As a lowly engineer I do not have what one may call scientific qualifications. My world is reality and observations. Loss of the arctic sea ice at this point in our climate cycle is very worrying.
The sun as it has every right to do is having a holiday, that is totally OK by me, but the timing is a little inconvenient. The up welling of the cold waters created by the LIA are starting to become apparent. This displacement of the warmer waters unfortunately appears to be impinging on the Arctic ice.
This is the bad news, that ice is enough to cool a large volume of water. Forget the lose of ice and worry about the cold oceans.

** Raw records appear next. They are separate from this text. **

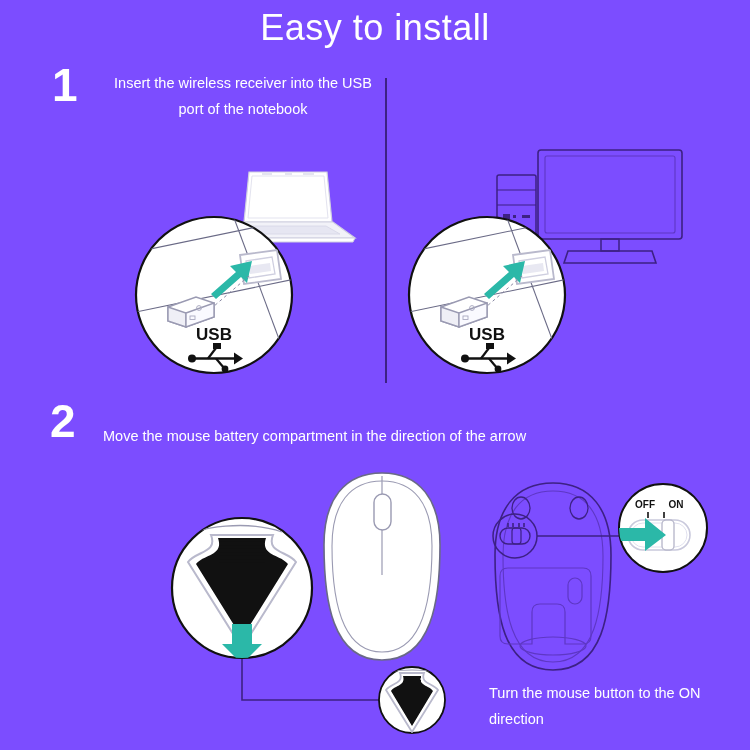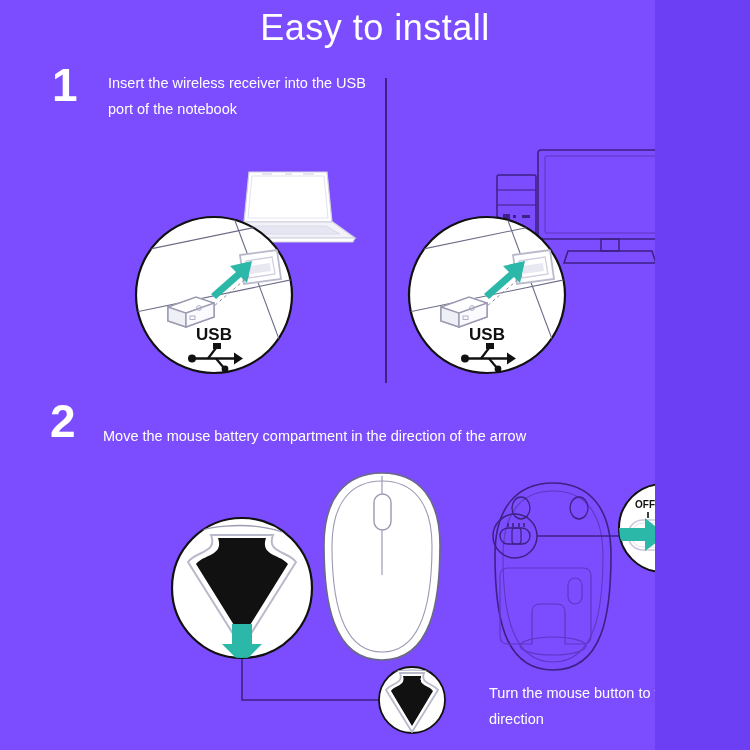--- a/index.html
+++ b/index.html
@@ -2,21 +2,21 @@
 <html><head>
 <meta charset="utf-8">
 <style>
   html, body {
     margin: 0;
     padding: 0;
     background: #6c3ff5;
   }
   #page {
     position: relative;
-    width: 655px;
+    width: 750px;
     height: 750px;
     background: #7c4dff;
     overflow: hidden;
     font-family: "Liberation Sans", sans-serif;
     color: #ffffff;
   }
   .title {
     position: absolute;
     top: 6px;
     left: 0;
@@ -38,21 +38,21 @@
   .step-num.n1 { left: 52px; top: 62px; }
   .step-num.n2 { left: 50px; top: 398px; }
 
   .step-text {
     position: absolute;
     font-size: 14.5px;
     line-height: 26px;
     color: #ffffff;
     font-weight: 400;
   }
-  .step-text.c1 { left: 108px; top: 70px; width: 270px; }
+  .step-text.c1 { left: 108px; top: 70px; width: 270px; text-align: center; }
   .step-text.c2 { left: 424px; top: 70px; width: 300px; }
   .step-text.s2 { left: 103px; top: 423px; width: 560px; }
   .step-text.cap { left: 489px; top: 680px; width: 250px; }
 
   .divider {
     position: absolute;
     left: 385px;
     top: 78px;
     width: 2px;
     height: 305px;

The oceans warm our planet and the sun warms our oceans, southern winter is not warm this year {ask Anthony} we have a ship load of ice in the Antarctic and very unusual sea ice around South Africa { cold killing penguins in SA}
The entire world acts exactly like a heat pump, an old fashioned one without a compressor. Heat comes in from the sun and our oceans are our refrigerant, it takes heat to make water vapour, this makes clouds to moderate the heat input, but the ocean warms.
The poles pump heat out of the system thus cooling the refrigerant. Cool it to much and the world gets cold. The loss of the Arctic ice normally is just getting rid of heat this time round it may be too much. I think soon sacrificing virgins to the sun may be too late. Interglacials always end often quickly, ours is much overdue.
I am hoping the portends are wrong, perhaps my usual canny sense of foreboding
has alluded me in my twilight years but investing in thermal clothing companies may be a good bet.